We've been working fine for over a year running this code in a VMWare ESXi 4.1u2 VM on W2K3EE-32-bit (that's what they support running it on).
Then they updated their code a month or so back and we started seeing one of the vCPUs periodically pegging at 100%, the second vCPU is fairly idle, say 5-7% - so we just assumed that the code's badly threaded and contacted them about it.
They've now come back to us saying that their code doesn't work in a VM, they've known about this requirement for 18 months or so, and that they want us to V2P it. They say they only see this problem when ran inside VMs. I've a call with their senior programmer scheduled in a few hours to discuss.
Now luckily we have a few physicals that we can do this on, bit time-consuming but do'able.
My question however is that given this VM doesn't touch any hardware directly, is on a very modern host and actually has very low requirements (2 x vCPU, 4GB, 20GB boot vdisk, 100GB data vdisk, single vNIC and nothing else) what could possibly be the issue with running it in a VM, if there is one?
Obviously I'm strongly pursuing this with them but I just wondered if anyone else has found a regular application, that somehow misbehaves inside a VM but not on a physical.
While I can't speak for this vendor or the software package, I have worked for a large (multinational) vendor, where one of the pieces of software they sold had very specific known issues when running on VMware.
In this case, one issue could cause the software to deadlock, and the other could cause data corruption. As such, customers were advised not the run the software in a virtual environment. Some still did, and in all the cases I was aware of, they ran into one or both of the problems.
So while it is rare, there can be cases where software does not perform as you would expect it to in VMware.
While I realise it doesn't directly help your problem, it does show that VMWare is not always the perfect system.
Footnote: in this case the vendor was able to work with VMware to find resolutions (some code fixes, some VMWare config changes), and they now have some (very specific) guidance on how to run the software on VMWare.
With ESX v5 and the Monster VM limit (32vCPU 1TB RAM), the number of applications having issues with VM is shrinking. Most of the ones I've experienced are either : - relying on time to be linear (realtime processes or apps that needs to have linear time ... this can usually be tweaked) - apps causing lots of hardware interrupts or context switching
In most cases, you should be able to ask your vmware rep to talk to those guys. I believe vmware still has a team of people dedicated to make things work (they had a support lab just for this in the early days).

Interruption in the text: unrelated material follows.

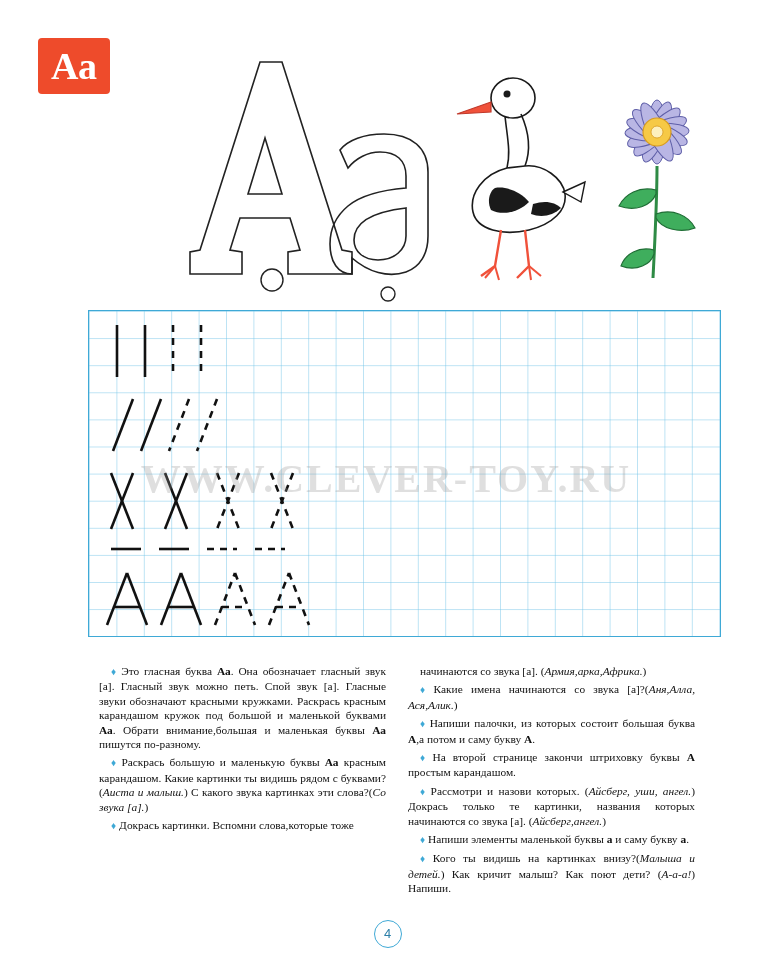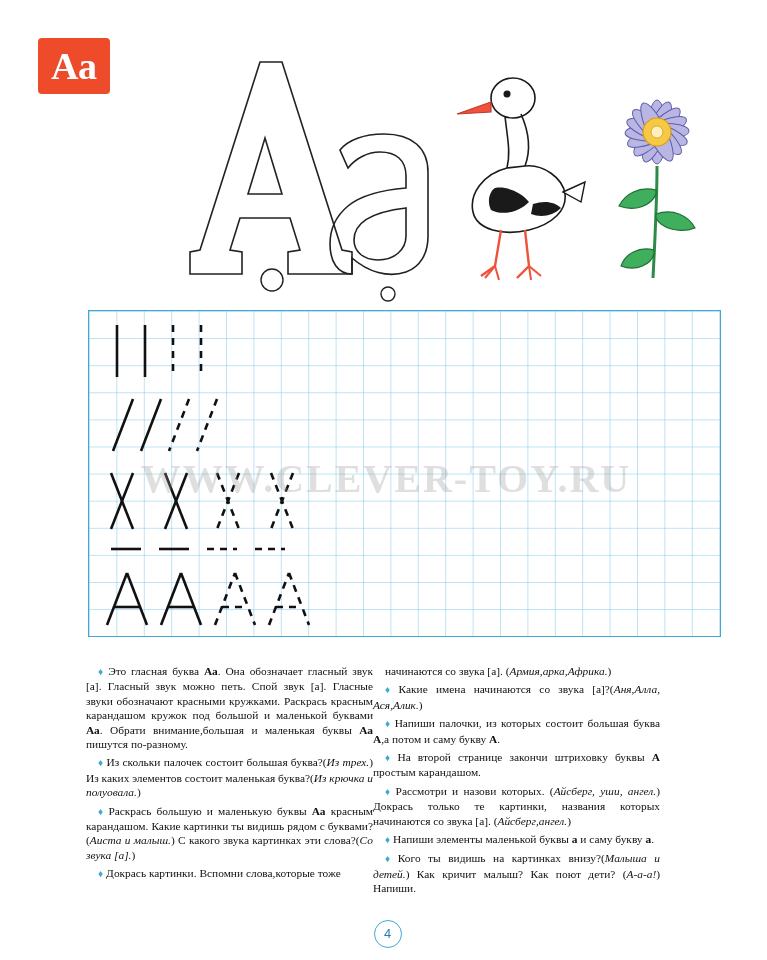"♦ Это гласная буква Аа." .columns { gap: none -> 22px; left: 86px -> 99px }
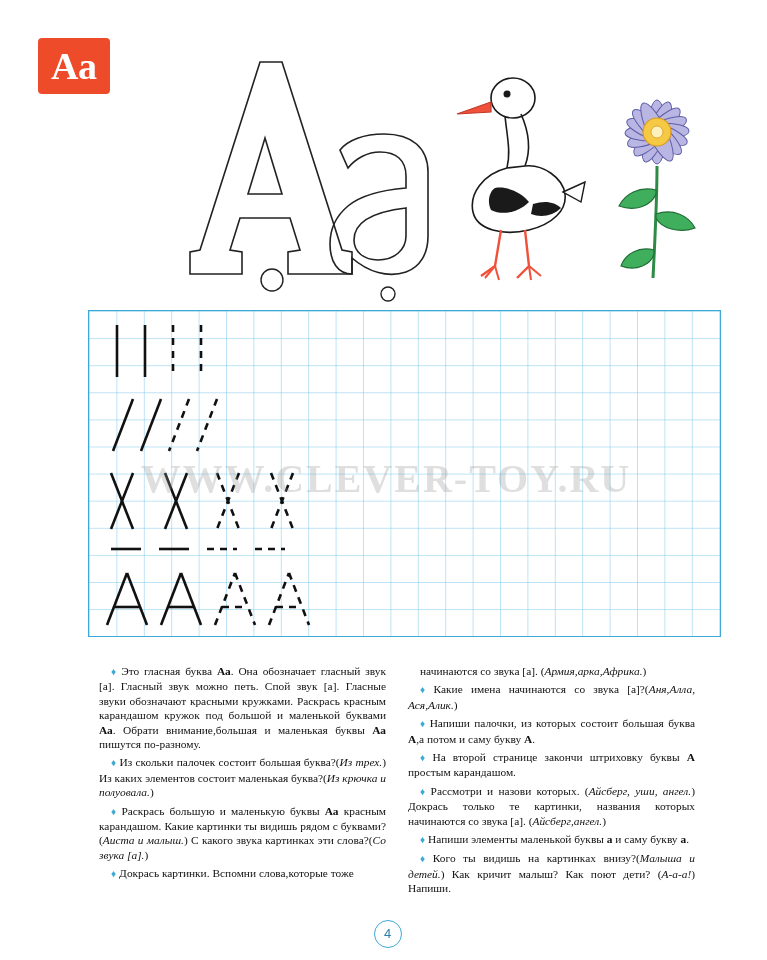"♦ Из скольки палочек состоит" div.para { html: <div><span>♦</span><span>Из скольки палочек состоит большая буква?(</span><span>Из трех.</span><span>) Из каких элементов состоит маленькая буква?(</span><span>Из крючка и полуовала.</span><span>)</span></div> -> none }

As for a solution, I had a similar issue with VM having high CPU usage (but host having plenty of CPU resources free). We fixed the issue by migrating to a server with a Nehalem CPU and changing the CPU compatibility level in EVC (if you have a cluster with DRS/HA)
I have seen similar problem with VMware ESX + Debian 6 + OpenLDAP 2.4.x (whatever the exact version of OpenLDAP is apt-gettable...).
Under day-to-day operations it works OK, but things like importing a largish LDIF file with 400 000 or so entries are very slow (50-100x slower than with physical servers). Also with long-duration, high-volume benchmarking everything is going smoothly with couple of milliseconds response time, but occasionally there are strange peaks ranging from 500 to 25 000(!) milliseconds.
With physical servers I'm unable to reproduce these problems. And yes, I spent around three weeks trying to isolate the problem, tuning all kind of parameters from operating system parameters to slapd values to BerkeleyDB values ... nothing helped.